Dataset excerpts
▬▬▬▬▬▬
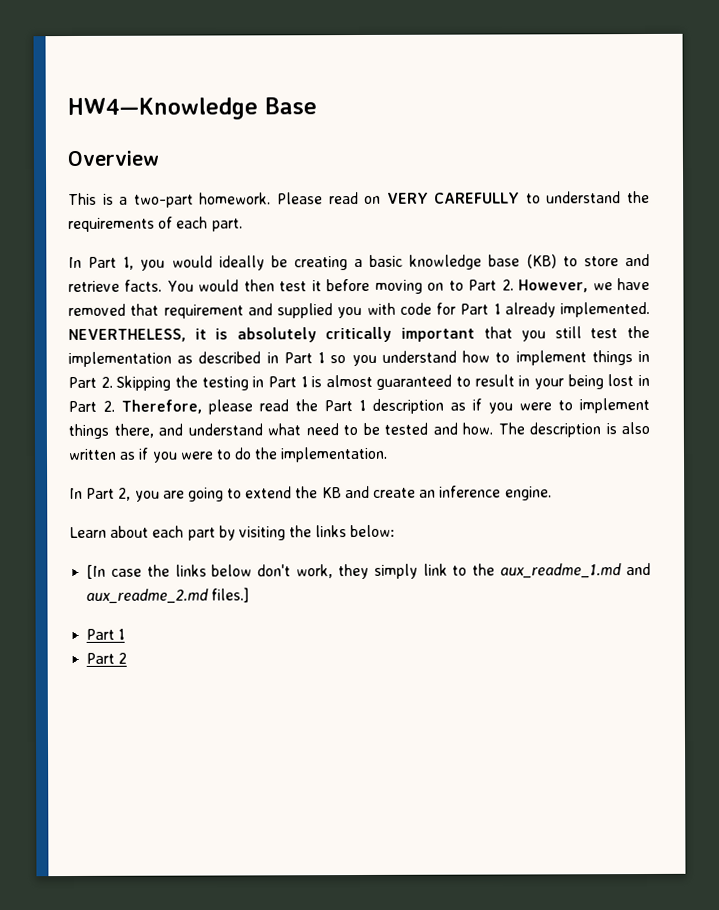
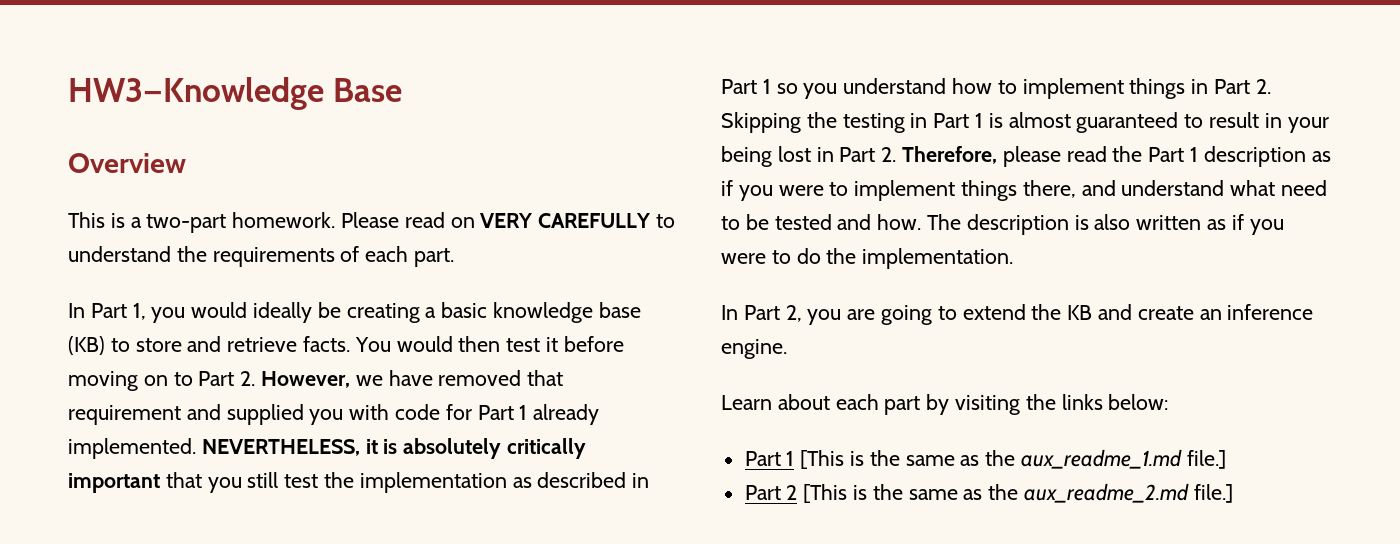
- HW4—Knowledge Base
+ HW3—Knowledge Base
- [In case the links below don't work, they simply link to the aux_readme_1.md and aux_readme_2.md files.]
- Part 1
- Part 2
+ Part 1 [This is the same as the aux_readme_1.md file.]
+ Part 2 [This is the same as the aux_readme_2.md file.]

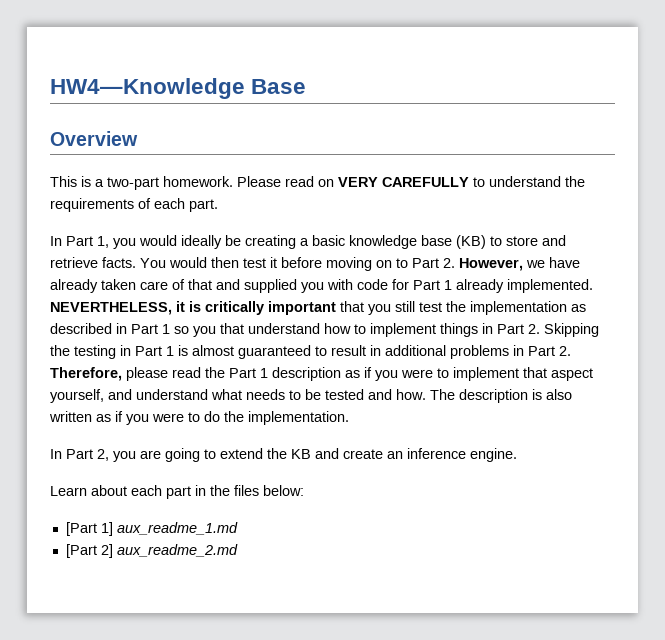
- HW3—Knowledge Base
+ HW4—Knowledge Base
- You would then test it before moving on to Part 2. However, we have removed that requirement and supplied you with code for Part 1 already implemented.
+ You would then test it before moving on to Part 2. However, we have already taken care of that and supplied you with code for Part 1 already implemented.
- NEVERTHELESS, it is absolutely critically important that you still test the implementation as described in Part 1 so you understand how to implement things in Part 2. Skipping the testing in Part 1 is almost guaranteed to result in your being lost in Part 2. Therefore, please read the Part 1 description as if you were to implement things there, and understand what need to be tested and how.
+ NEVERTHELESS, it is critically important that you still test the implementation as described in Part 1 so you that understand how to implement things in Part 2. Skipping the testing in Part 1 is almost guaranteed to result in additional problems in Part 2. Therefore, please read the Part 1 description as if you were to implement that aspect yourself, and understand what needs to be tested and how.
- Learn about each part by visiting the links below:
- Part 1 [This is the same as the aux_readme_1.md file.]
- Part 2 [This is the same as the aux_readme_2.md file.]
+ Learn about each part in the files below:
+ [Part 1] aux_readme_1.md
+ [Part 2] aux_readme_2.md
▬▬▬▬▬▬
- **TRY IT**
Since only the text is needed, retype the data above exactly and omit the pictures.

- **THE ANSWER**
- HW4—Knowledge Base
+ HW3—Knowledge Base
- [In case the links below don't work, they simply link to the aux_readme_1.md and aux_readme_2.md files.]
- Part 1
- Part 2
+ Part 1 [This is the same as the aux_readme_1.md file.]
+ Part 2 [This is the same as the aux_readme_2.md file.]

- HW3—Knowledge Base
+ HW4—Knowledge Base
- You would then test it before moving on to Part 2. However, we have removed that requirement and supplied you with code for Part 1 already implemented.
+ You would then test it before moving on to Part 2. However, we have already taken care of that and supplied you with code for Part 1 already implemented.
- NEVERTHELESS, it is absolutely critically important that you still test the implementation as described in Part 1 so you understand how to implement things in Part 2. Skipping the testing in Part 1 is almost guaranteed to result in your being lost in Part 2. Therefore, please read the Part 1 description as if you were to implement things there, and understand what need to be tested and how.
+ NEVERTHELESS, it is critically important that you still test the implementation as described in Part 1 so you that understand how to implement things in Part 2. Skipping the testing in Part 1 is almost guaranteed to result in additional problems in Part 2. Therefore, please read the Part 1 description as if you were to implement that aspect yourself, and understand what needs to be tested and how.
- Learn about each part by visiting the links below:
- Part 1 [This is the same as the aux_readme_1.md file.]
- Part 2 [This is the same as the aux_readme_2.md file.]
+ Learn about each part in the files below:
+ [Part 1] aux_readme_1.md
+ [Part 2] aux_readme_2.md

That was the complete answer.